#### Material shown
# # # # # # #

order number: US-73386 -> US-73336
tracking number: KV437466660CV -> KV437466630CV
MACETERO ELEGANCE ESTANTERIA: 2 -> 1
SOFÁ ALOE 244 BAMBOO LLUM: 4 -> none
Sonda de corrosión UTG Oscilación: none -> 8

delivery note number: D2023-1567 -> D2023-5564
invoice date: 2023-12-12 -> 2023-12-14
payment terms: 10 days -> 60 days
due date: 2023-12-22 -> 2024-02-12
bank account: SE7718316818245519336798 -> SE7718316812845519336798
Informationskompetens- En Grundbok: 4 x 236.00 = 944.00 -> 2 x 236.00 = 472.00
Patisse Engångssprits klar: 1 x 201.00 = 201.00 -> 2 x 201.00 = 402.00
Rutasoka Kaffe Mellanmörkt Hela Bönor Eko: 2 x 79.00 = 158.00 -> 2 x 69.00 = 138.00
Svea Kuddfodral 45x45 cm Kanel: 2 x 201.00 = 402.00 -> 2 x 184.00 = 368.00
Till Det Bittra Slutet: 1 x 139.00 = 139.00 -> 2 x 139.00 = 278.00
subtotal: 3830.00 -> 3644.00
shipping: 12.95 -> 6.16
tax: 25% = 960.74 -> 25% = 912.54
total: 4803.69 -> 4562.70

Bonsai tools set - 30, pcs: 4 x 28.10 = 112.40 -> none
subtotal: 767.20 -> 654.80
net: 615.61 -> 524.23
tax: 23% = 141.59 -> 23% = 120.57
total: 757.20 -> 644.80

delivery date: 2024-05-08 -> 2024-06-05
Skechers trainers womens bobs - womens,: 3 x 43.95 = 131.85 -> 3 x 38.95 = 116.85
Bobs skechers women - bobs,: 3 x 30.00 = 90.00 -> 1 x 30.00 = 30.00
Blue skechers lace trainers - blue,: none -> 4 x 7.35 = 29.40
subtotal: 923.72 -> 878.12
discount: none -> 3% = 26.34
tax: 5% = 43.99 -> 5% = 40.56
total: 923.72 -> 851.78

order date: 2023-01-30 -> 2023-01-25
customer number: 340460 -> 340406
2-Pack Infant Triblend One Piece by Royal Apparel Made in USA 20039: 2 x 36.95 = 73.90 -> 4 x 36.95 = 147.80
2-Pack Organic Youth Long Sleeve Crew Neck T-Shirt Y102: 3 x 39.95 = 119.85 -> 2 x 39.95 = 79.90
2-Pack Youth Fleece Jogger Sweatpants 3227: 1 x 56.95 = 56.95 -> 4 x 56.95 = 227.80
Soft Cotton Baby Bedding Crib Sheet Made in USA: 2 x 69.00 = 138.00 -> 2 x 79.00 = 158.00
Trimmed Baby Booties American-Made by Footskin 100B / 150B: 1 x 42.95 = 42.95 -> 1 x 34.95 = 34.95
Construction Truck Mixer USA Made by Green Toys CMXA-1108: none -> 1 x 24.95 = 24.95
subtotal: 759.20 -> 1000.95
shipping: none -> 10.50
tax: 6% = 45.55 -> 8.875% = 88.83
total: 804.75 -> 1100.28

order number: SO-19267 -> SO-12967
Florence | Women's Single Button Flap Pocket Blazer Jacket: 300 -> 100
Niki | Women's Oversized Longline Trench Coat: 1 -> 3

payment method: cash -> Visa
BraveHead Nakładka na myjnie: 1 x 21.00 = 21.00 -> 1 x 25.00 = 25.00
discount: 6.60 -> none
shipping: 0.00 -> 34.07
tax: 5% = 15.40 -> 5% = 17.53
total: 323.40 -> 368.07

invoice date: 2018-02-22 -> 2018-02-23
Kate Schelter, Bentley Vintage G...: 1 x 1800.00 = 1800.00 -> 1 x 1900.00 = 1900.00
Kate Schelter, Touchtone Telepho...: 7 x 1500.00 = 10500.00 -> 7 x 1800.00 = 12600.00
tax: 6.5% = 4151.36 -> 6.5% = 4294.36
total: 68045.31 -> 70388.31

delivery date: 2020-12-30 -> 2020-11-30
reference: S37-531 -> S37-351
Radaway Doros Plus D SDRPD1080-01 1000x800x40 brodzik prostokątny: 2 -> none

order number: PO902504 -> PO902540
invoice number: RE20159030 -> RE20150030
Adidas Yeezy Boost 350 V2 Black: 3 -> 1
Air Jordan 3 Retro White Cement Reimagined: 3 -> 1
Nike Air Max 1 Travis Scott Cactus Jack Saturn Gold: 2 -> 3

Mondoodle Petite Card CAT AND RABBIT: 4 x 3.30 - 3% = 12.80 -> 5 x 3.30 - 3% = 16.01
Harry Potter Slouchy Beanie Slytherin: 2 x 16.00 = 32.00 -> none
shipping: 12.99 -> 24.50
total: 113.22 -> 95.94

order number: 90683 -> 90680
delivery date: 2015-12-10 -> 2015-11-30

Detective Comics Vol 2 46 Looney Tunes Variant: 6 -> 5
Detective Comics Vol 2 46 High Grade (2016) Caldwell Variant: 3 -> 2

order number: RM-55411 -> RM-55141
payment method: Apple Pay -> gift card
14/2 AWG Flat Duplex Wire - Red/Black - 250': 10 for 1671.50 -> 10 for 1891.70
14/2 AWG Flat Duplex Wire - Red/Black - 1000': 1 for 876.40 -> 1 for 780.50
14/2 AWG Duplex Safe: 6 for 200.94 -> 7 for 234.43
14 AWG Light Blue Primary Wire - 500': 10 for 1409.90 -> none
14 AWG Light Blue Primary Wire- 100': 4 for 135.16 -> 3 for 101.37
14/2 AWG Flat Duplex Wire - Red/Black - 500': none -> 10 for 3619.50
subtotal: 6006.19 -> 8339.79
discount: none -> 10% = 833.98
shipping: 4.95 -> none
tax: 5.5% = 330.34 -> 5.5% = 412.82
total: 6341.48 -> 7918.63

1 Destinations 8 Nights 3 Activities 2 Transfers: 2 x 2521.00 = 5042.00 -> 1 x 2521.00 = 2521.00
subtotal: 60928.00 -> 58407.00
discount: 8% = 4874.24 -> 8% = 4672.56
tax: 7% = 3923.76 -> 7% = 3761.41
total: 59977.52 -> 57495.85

# # # # # # #

#### Brief
The full listing above is to be given again exactly.

#### Response
order number: US-73386 -> US-73336
tracking number: KV437466660CV -> KV437466630CV
MACETERO ELEGANCE ESTANTERIA: 2 -> 1
SOFÁ ALOE 244 BAMBOO LLUM: 4 -> none
Sonda de corrosión UTG Oscilación: none -> 8

delivery note number: D2023-1567 -> D2023-5564
invoice date: 2023-12-12 -> 2023-12-14
payment terms: 10 days -> 60 days
due date: 2023-12-22 -> 2024-02-12
bank account: SE7718316818245519336798 -> SE7718316812845519336798
Informationskompetens- En Grundbok: 4 x 236.00 = 944.00 -> 2 x 236.00 = 472.00
Patisse Engångssprits klar: 1 x 201.00 = 201.00 -> 2 x 201.00 = 402.00
Rutasoka Kaffe Mellanmörkt Hela Bönor Eko: 2 x 79.00 = 158.00 -> 2 x 69.00 = 138.00
Svea Kuddfodral 45x45 cm Kanel: 2 x 201.00 = 402.00 -> 2 x 184.00 = 368.00
Till Det Bittra Slutet: 1 x 139.00 = 139.00 -> 2 x 139.00 = 278.00
subtotal: 3830.00 -> 3644.00
shipping: 12.95 -> 6.16
tax: 25% = 960.74 -> 25% = 912.54
total: 4803.69 -> 4562.70

Bonsai tools set - 30, pcs: 4 x 28.10 = 112.40 -> none
subtotal: 767.20 -> 654.80
net: 615.61 -> 524.23
tax: 23% = 141.59 -> 23% = 120.57
total: 757.20 -> 644.80

delivery date: 2024-05-08 -> 2024-06-05
Skechers trainers womens bobs - womens,: 3 x 43.95 = 131.85 -> 3 x 38.95 = 116.85
Bobs skechers women - bobs,: 3 x 30.00 = 90.00 -> 1 x 30.00 = 30.00
Blue skechers lace trainers - blue,: none -> 4 x 7.35 = 29.40
subtotal: 923.72 -> 878.12
discount: none -> 3% = 26.34
tax: 5% = 43.99 -> 5% = 40.56
total: 923.72 -> 851.78

order date: 2023-01-30 -> 2023-01-25
customer number: 340460 -> 340406
2-Pack Infant Triblend One Piece by Royal Apparel Made in USA 20039: 2 x 36.95 = 73.90 -> 4 x 36.95 = 147.80
2-Pack Organic Youth Long Sleeve Crew Neck T-Shirt Y102: 3 x 39.95 = 119.85 -> 2 x 39.95 = 79.90
2-Pack Youth Fleece Jogger Sweatpants 3227: 1 x 56.95 = 56.95 -> 4 x 56.95 = 227.80
Soft Cotton Baby Bedding Crib Sheet Made in USA: 2 x 69.00 = 138.00 -> 2 x 79.00 = 158.00
Trimmed Baby Booties American-Made by Footskin 100B / 150B: 1 x 42.95 = 42.95 -> 1 x 34.95 = 34.95
Construction Truck Mixer USA Made by Green Toys CMXA-1108: none -> 1 x 24.95 = 24.95
subtotal: 759.20 -> 1000.95
shipping: none -> 10.50
tax: 6% = 45.55 -> 8.875% = 88.83
total: 804.75 -> 1100.28

order number: SO-19267 -> SO-12967
Florence | Women's Single Button Flap Pocket Blazer Jacket: 300 -> 100
Niki | Women's Oversized Longline Trench Coat: 1 -> 3

payment method: cash -> Visa
BraveHead Nakładka na myjnie: 1 x 21.00 = 21.00 -> 1 x 25.00 = 25.00
discount: 6.60 -> none
shipping: 0.00 -> 34.07
tax: 5% = 15.40 -> 5% = 17.53
total: 323.40 -> 368.07

invoice date: 2018-02-22 -> 2018-02-23
Kate Schelter, Bentley Vintage G...: 1 x 1800.00 = 1800.00 -> 1 x 1900.00 = 1900.00
Kate Schelter, Touchtone Telepho...: 7 x 1500.00 = 10500.00 -> 7 x 1800.00 = 12600.00
tax: 6.5% = 4151.36 -> 6.5% = 4294.36
total: 68045.31 -> 70388.31

delivery date: 2020-12-30 -> 2020-11-30
reference: S37-531 -> S37-351
Radaway Doros Plus D SDRPD1080-01 1000x800x40 brodzik prostokątny: 2 -> none

order number: PO902504 -> PO902540
invoice number: RE20159030 -> RE20150030
Adidas Yeezy Boost 350 V2 Black: 3 -> 1
Air Jordan 3 Retro White Cement Reimagined: 3 -> 1
Nike Air Max 1 Travis Scott Cactus Jack Saturn Gold: 2 -> 3

Mondoodle Petite Card CAT AND RABBIT: 4 x 3.30 - 3% = 12.80 -> 5 x 3.30 - 3% = 16.01
Harry Potter Slouchy Beanie Slytherin: 2 x 16.00 = 32.00 -> none
shipping: 12.99 -> 24.50
total: 113.22 -> 95.94

order number: 90683 -> 90680
delivery date: 2015-12-10 -> 2015-11-30

Detective Comics Vol 2 46 Looney Tunes Variant: 6 -> 5
Detective Comics Vol 2 46 High Grade (2016) Caldwell Variant: 3 -> 2

order number: RM-55411 -> RM-55141
payment method: Apple Pay -> gift card
14/2 AWG Flat Duplex Wire - Red/Black - 250': 10 for 1671.50 -> 10 for 1891.70
14/2 AWG Flat Duplex Wire - Red/Black - 1000': 1 for 876.40 -> 1 for 780.50
14/2 AWG Duplex Safe: 6 for 200.94 -> 7 for 234.43
14 AWG Light Blue Primary Wire - 500': 10 for 1409.90 -> none
14 AWG Light Blue Primary Wire- 100': 4 for 135.16 -> 3 for 101.37
14/2 AWG Flat Duplex Wire - Red/Black - 500': none -> 10 for 3619.50
subtotal: 6006.19 -> 8339.79
discount: none -> 10% = 833.98
shipping: 4.95 -> none
tax: 5.5% = 330.34 -> 5.5% = 412.82
total: 6341.48 -> 7918.63

1 Destinations 8 Nights 3 Activities 2 Transfers: 2 x 2521.00 = 5042.00 -> 1 x 2521.00 = 2521.00
subtotal: 60928.00 -> 58407.00
discount: 8% = 4874.24 -> 8% = 4672.56
tax: 7% = 3923.76 -> 7% = 3761.41
total: 59977.52 -> 57495.85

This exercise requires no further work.